◆ **Exercise instructions**: Wherever the string "padding" shows up in the data below, copy the whole line.

(Supplied data Opens)

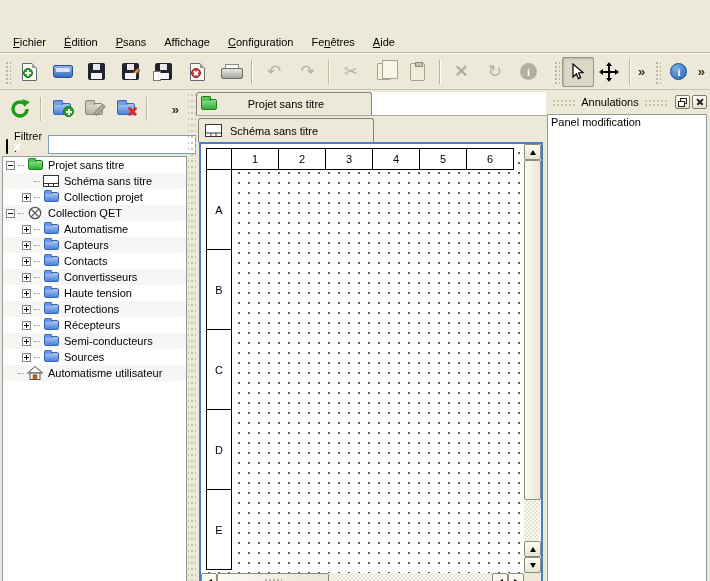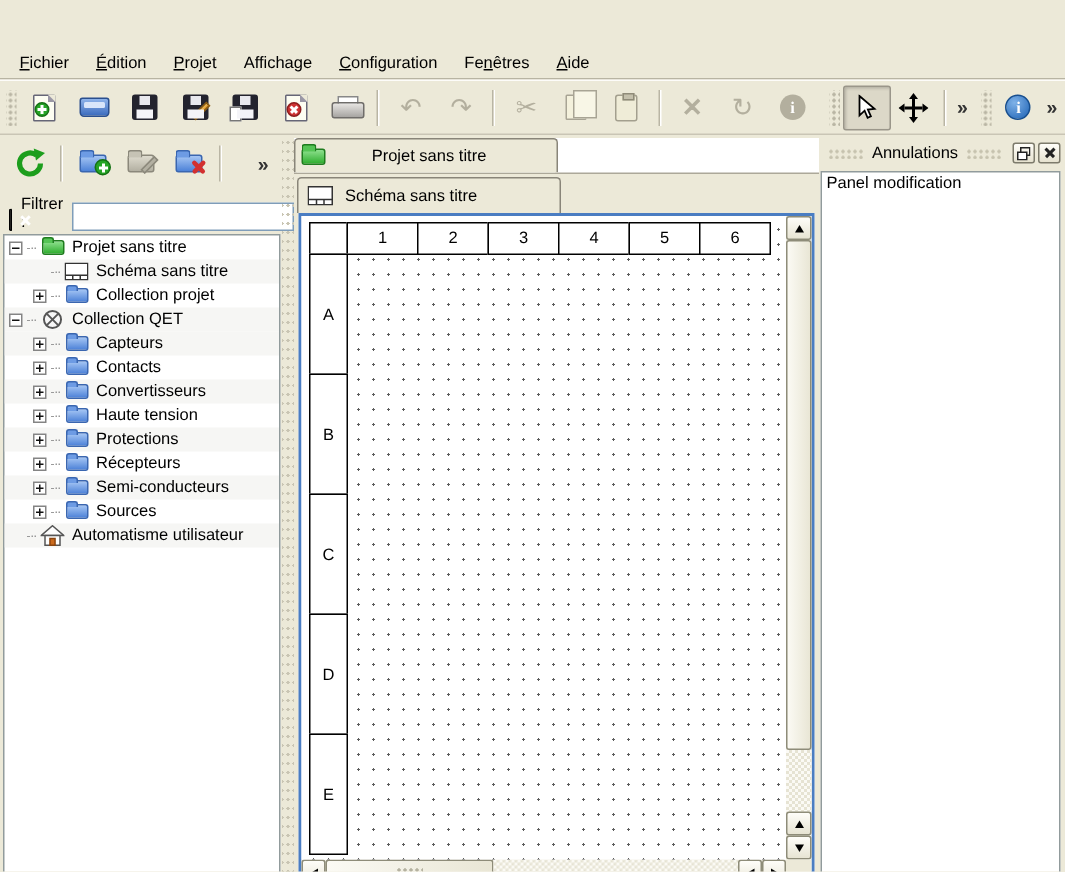--- a/index.html
+++ b/index.html
@@ -157,7 +157,7 @@
   <div class="menubar">
     <div class="menu-item"><span></span><span class="key">F</span><span>ichier</span></div>
     <div class="menu-item"><span></span><span class="key">É</span><span>dition</span></div>
-    <div class="menu-item"><span></span><span class="key">P</span><span>rojet</span></div>
+    <div class="menu-item"><span></span><span class="key">P</span><span>sans</span></div>
     <div class="menu-item"><span>Afficha</span><span class="key">g</span><span>e</span></div>
     <div class="menu-item"><span></span><span class="key">C</span><span>onfiguration</span></div>
     <div class="menu-item"><span>Fe</span><span class="key">n</span><span>êtres</span></div>

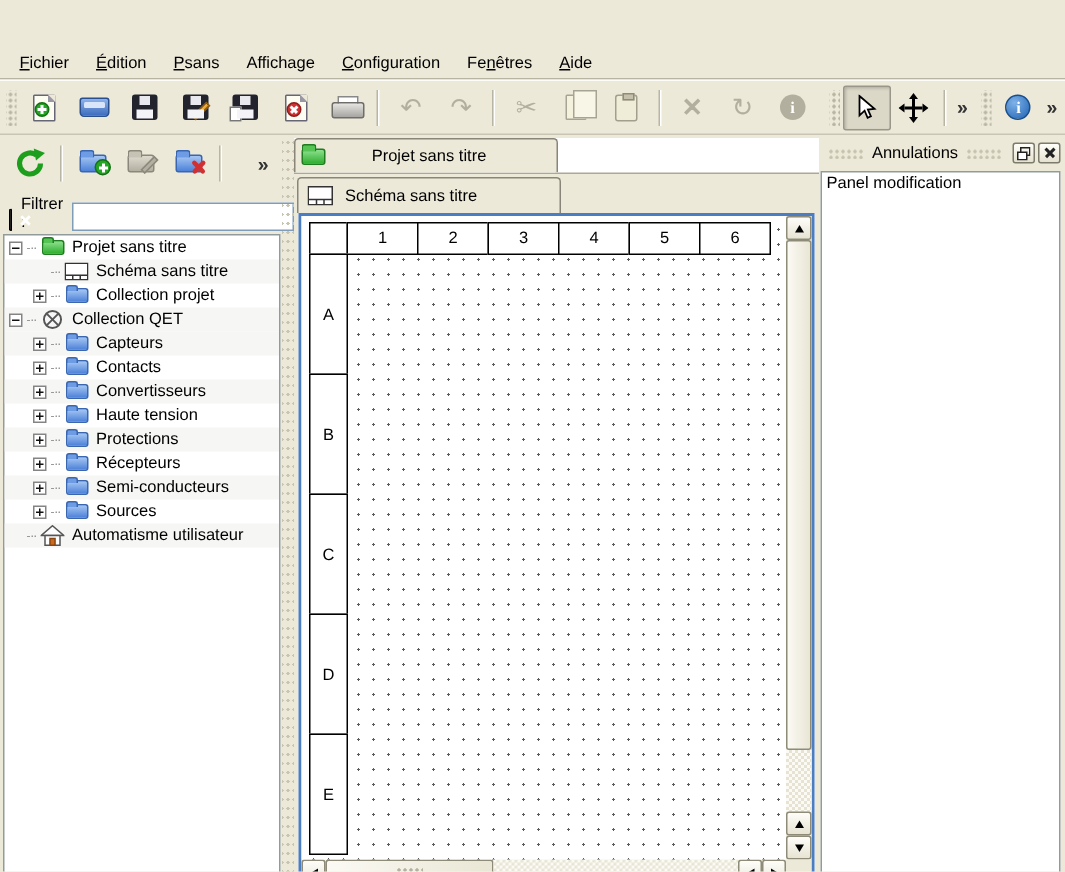--- a/index.html
+++ b/index.html
@@ -332,6 +332,15 @@
             </span>
             <span class="tlabel">Collection QET</span>
           </div>
+        <div class="trow">
+            <span class="ind lvl1"></span>
+            <span class="expander plus"></span>
+            <span class="dash"></span>
+            <span class="ticon">
+              <span class="folder"></span>
+            </span>
+            <span class="tlabel">Automatisme</span>
+          </div>
         <div class="trow alt">
             <span class="ind lvl1"></span>
             <span class="expander plus"></span>

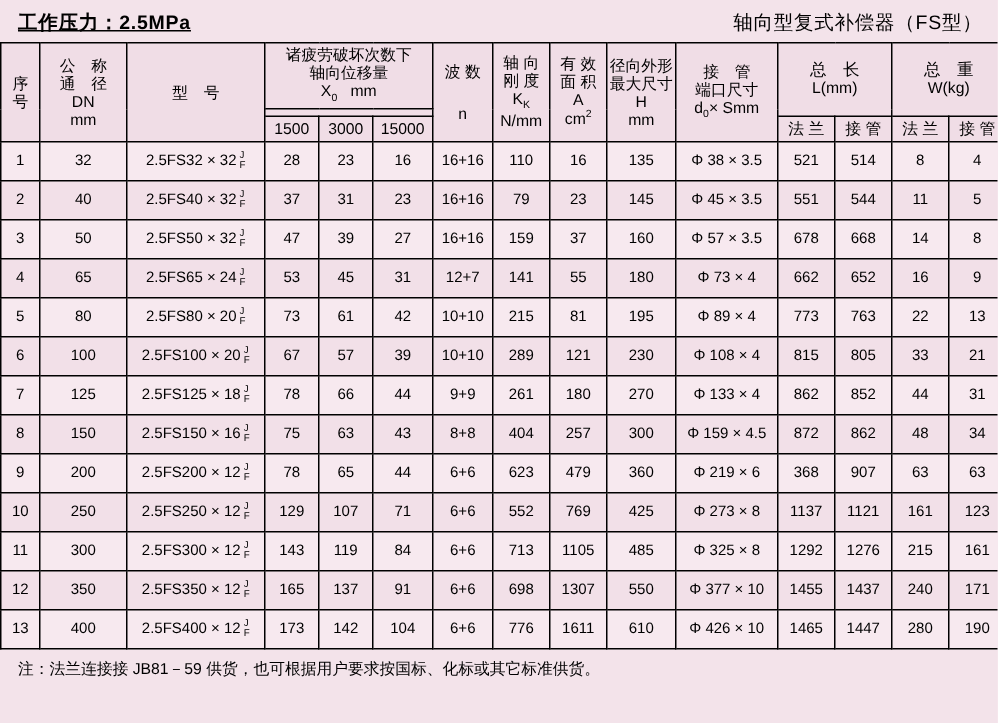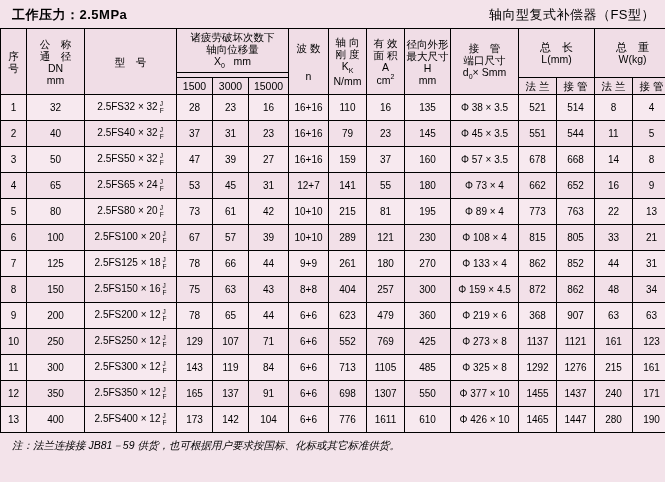--- a/index.html
+++ b/index.html
@@ -15,7 +15,7 @@
     display:flex;justify-content:space-between;align-items:flex-end;
     padding:6px 10px 4px 12px;
   }
-  .top-left{font-size:13px;font-weight:bold;letter-spacing:0.5px;}
+  .top-left{font-size:13px;font-weight:bold;letter-spacing:0.5px;text-decoration:underline;}
   .top-right{font-size:13px;font-weight:normal;letter-spacing:0.5px;}
   table.main{
     border-collapse:collapse;

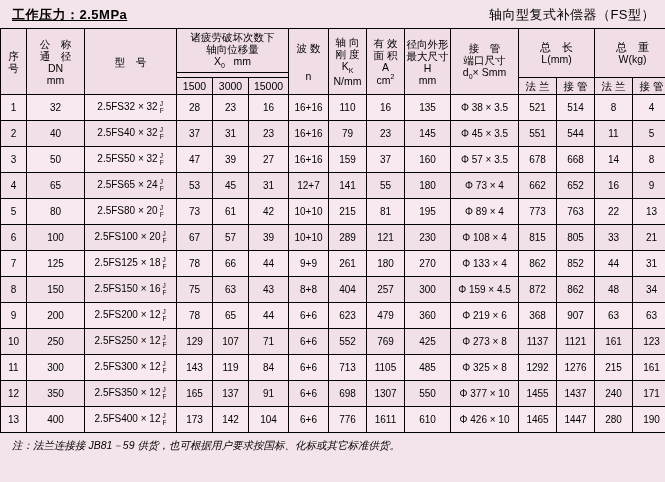--- a/index.html
+++ b/index.html
@@ -55,7 +55,6 @@
   .footnote{
     font-size:10.5px;
     padding:6px 0 0 12px;
-    font-style:italic;
   }
   sub{font-size:7px;}
 </style>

(Supplied data Closes)

◆ **The completed task**:
     padding:6px 10px 4px 12px;
     padding:6px 0 0 12px;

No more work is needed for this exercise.